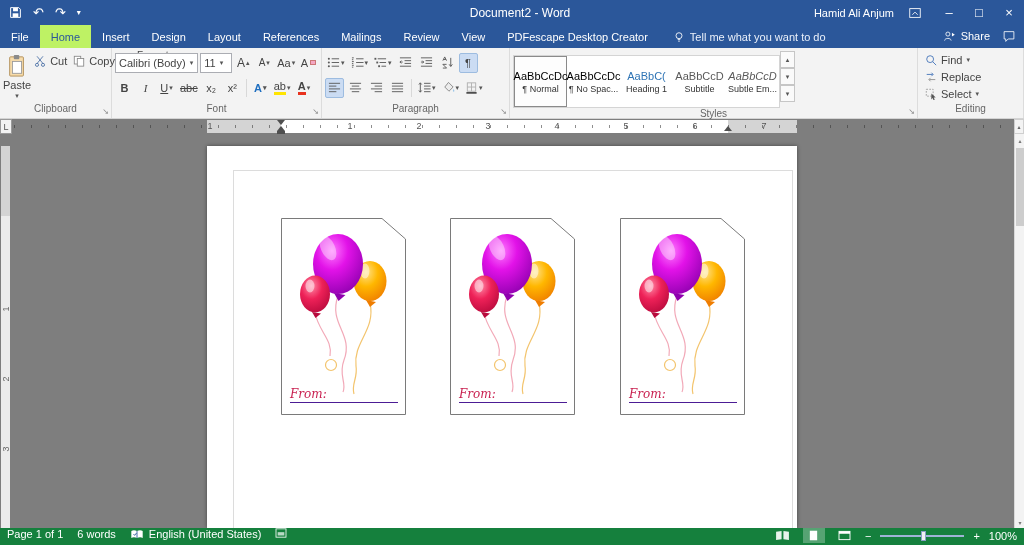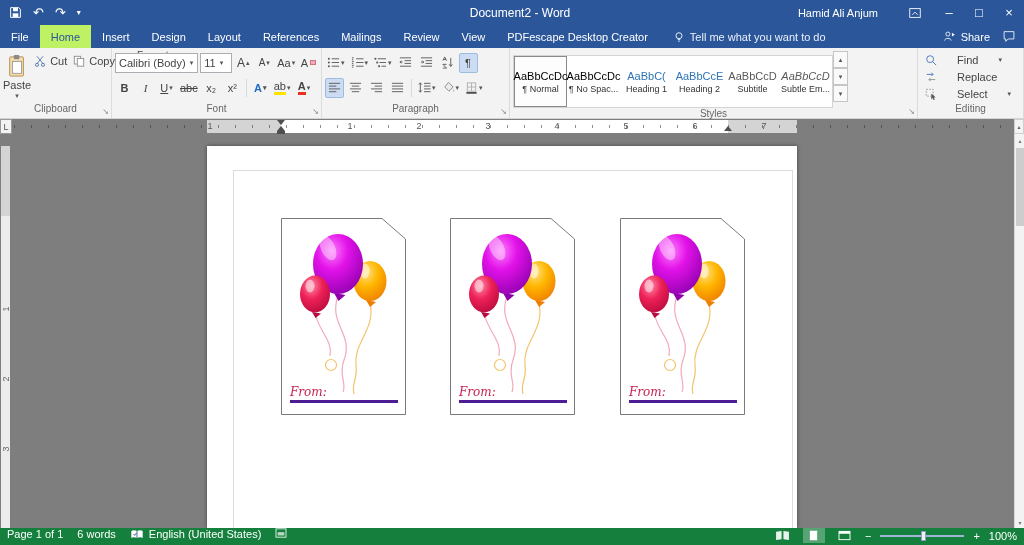"Hamid Ali Anjum" .username { margin-right: 18px -> 2px }
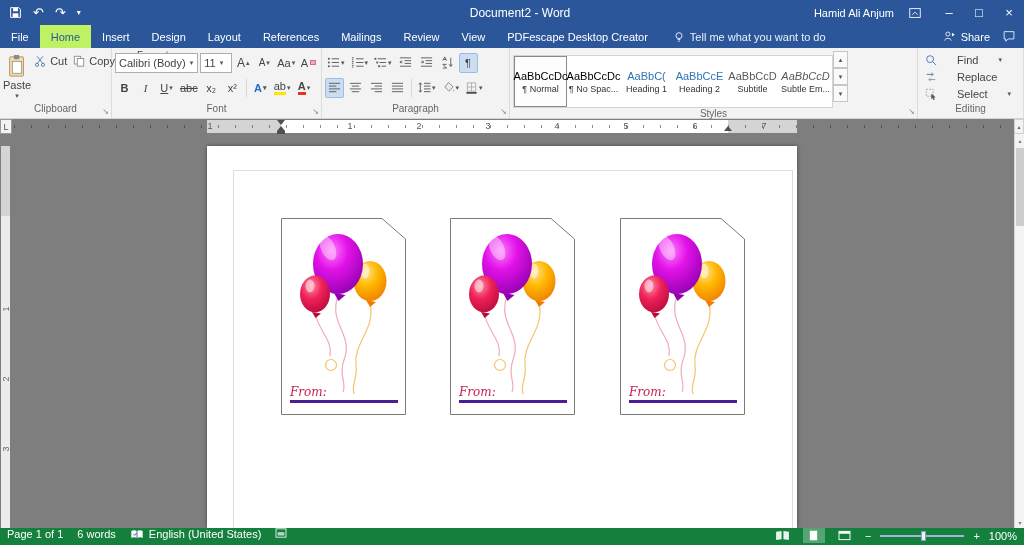"Share" .sharebtn { align-items: center -> flex-start }
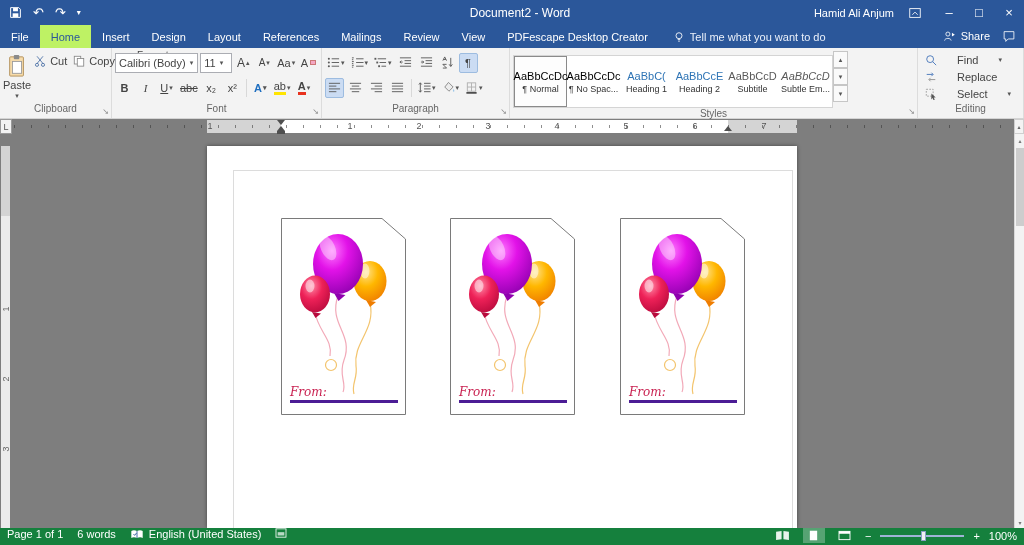"Find" .erow { gap: 20px -> 4px }
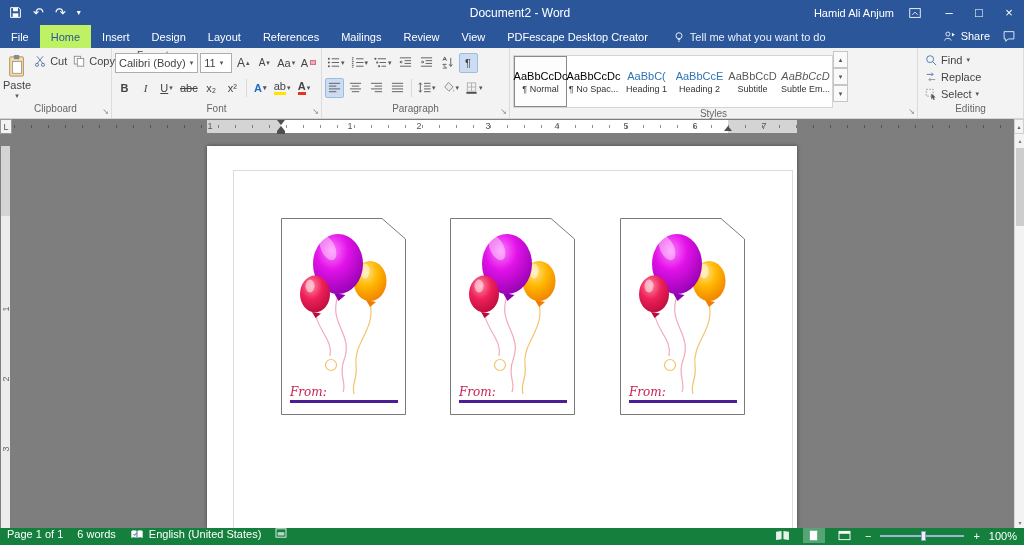"AaBbCcE" div.styleitem { html: <div> <span>AaBbCcE</span> <span>Heading 2</span> </div> -> none }
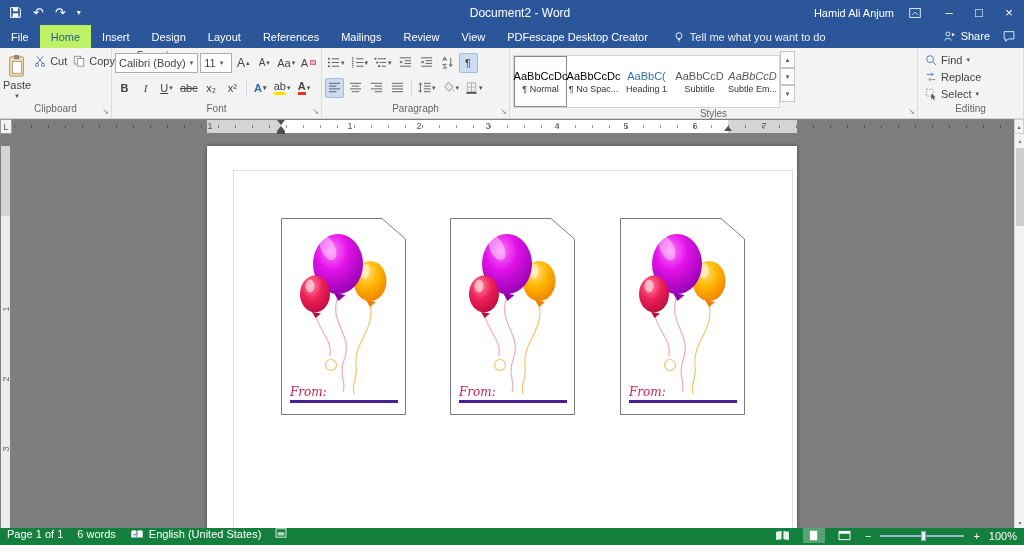"From:" .from-row { border-bottom: 3px solid #4c1d95 -> 1px solid #4c1d95 }
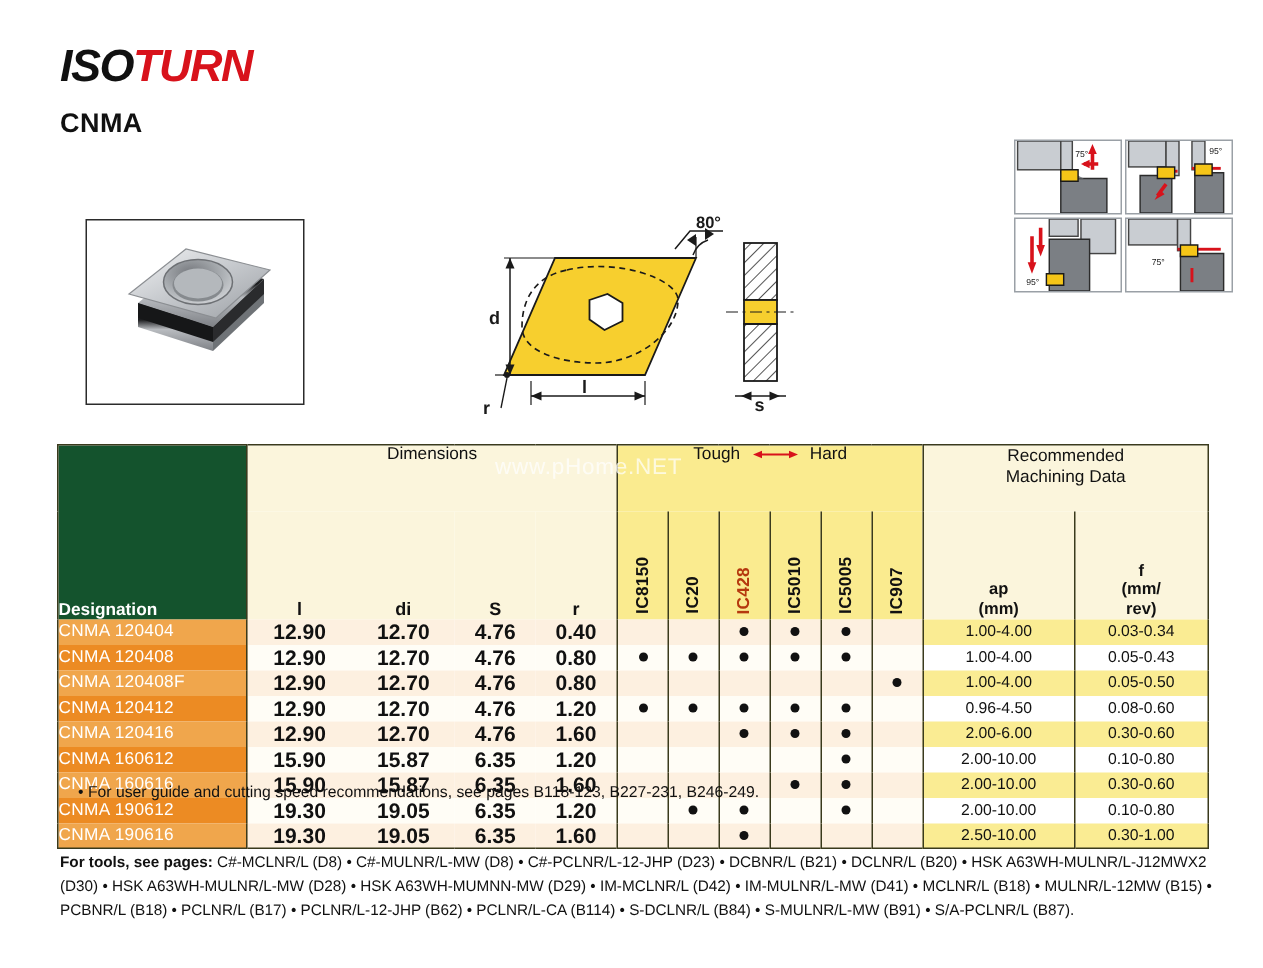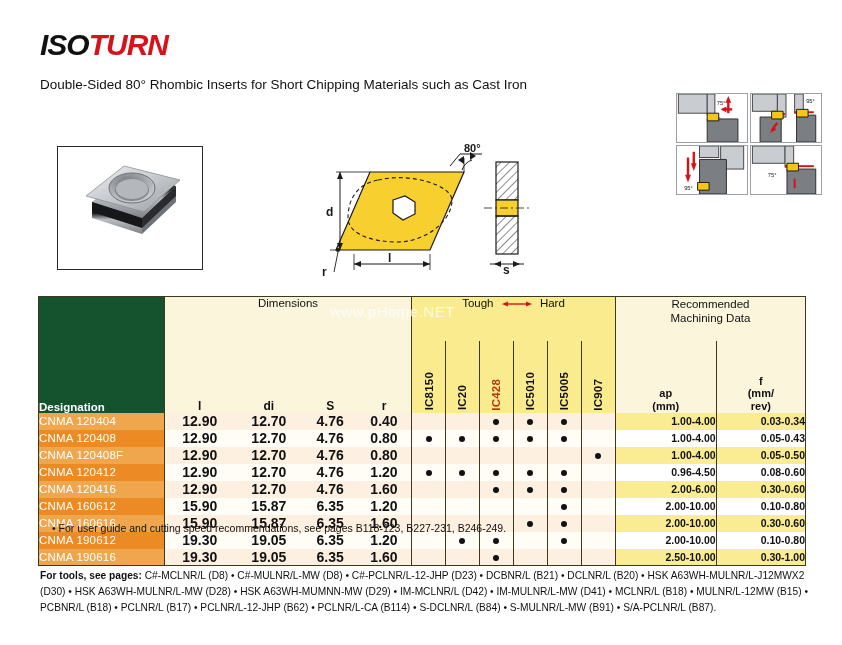"CNMA" div { html: none -> <div>CNMA</div> }
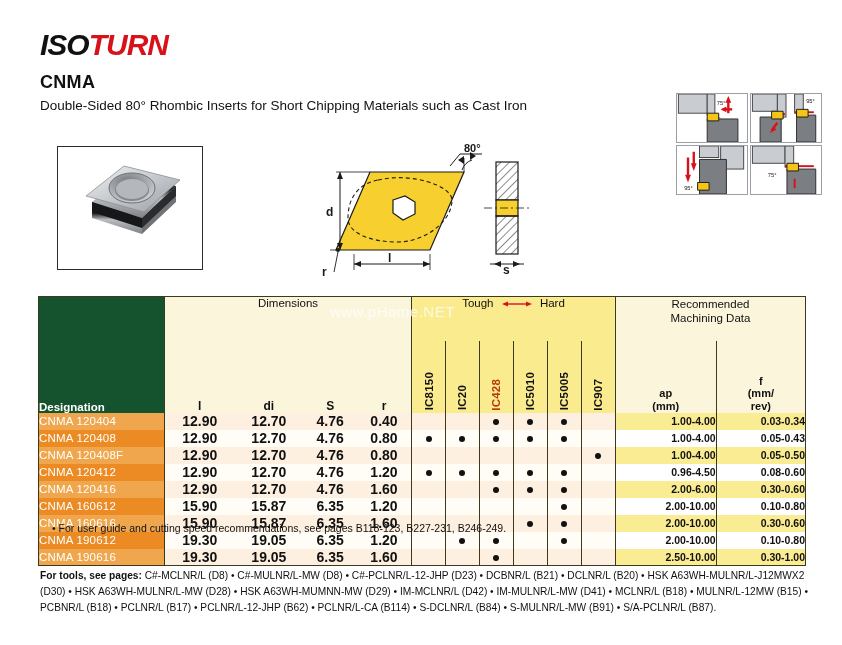"Double-Sided 80° Rhombic Inserts for" div { html: <div>Double-Sided 80° Rhombic Inserts for Short Chipping Materials such as Cast Iron</div> -> none }
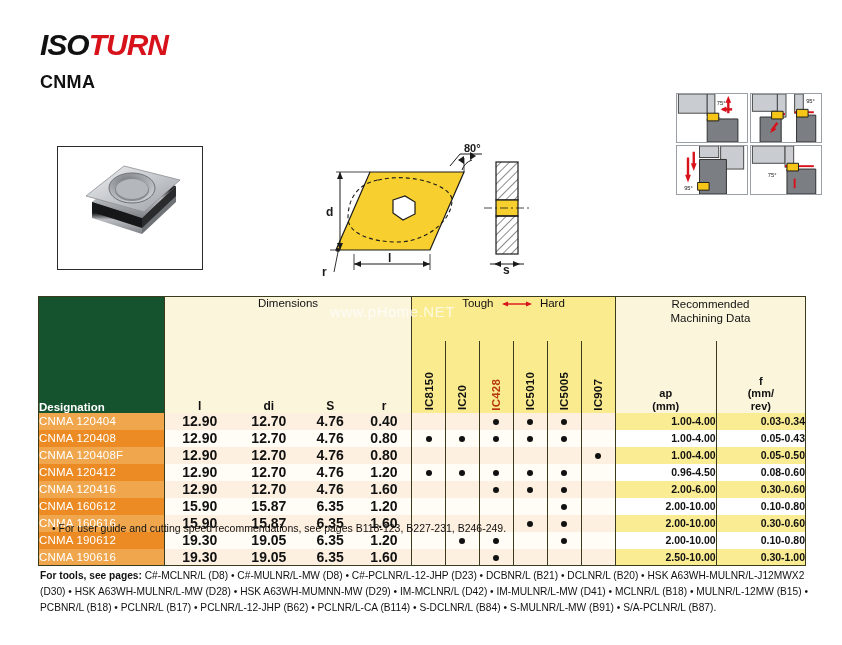"1.00-4.00" .cell-md { font-weight: bold -> normal; text-align: right -> center }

■ REQUIREMENT ■
Leave out the pictures and set down everything else in the entries above exactly.

■ TASK RESULT ■
"Hamid Ali Anjum" .username { margin-right: 18px -> 2px }
"Share" .sharebtn { align-items: center -> flex-start }
"Find" .erow { gap: 20px -> 4px }
"AaBbCcE" div.styleitem { html: <div> <span>AaBbCcE</span> <span>Heading 2</span> </div> -> none }
"From:" .from-row { border-bottom: 3px solid #4c1d95 -> 1px solid #4c1d95 }
"CNMA" div { html: none -> <div>CNMA</div> }
"Double-Sided 80° Rhombic Inserts for" div { html: <div>Double-Sided 80° Rhombic Inserts for Short Chipping Materials such as Cast Iron</div> -> none }
"1.00-4.00" .cell-md { font-weight: bold -> normal; text-align: right -> center }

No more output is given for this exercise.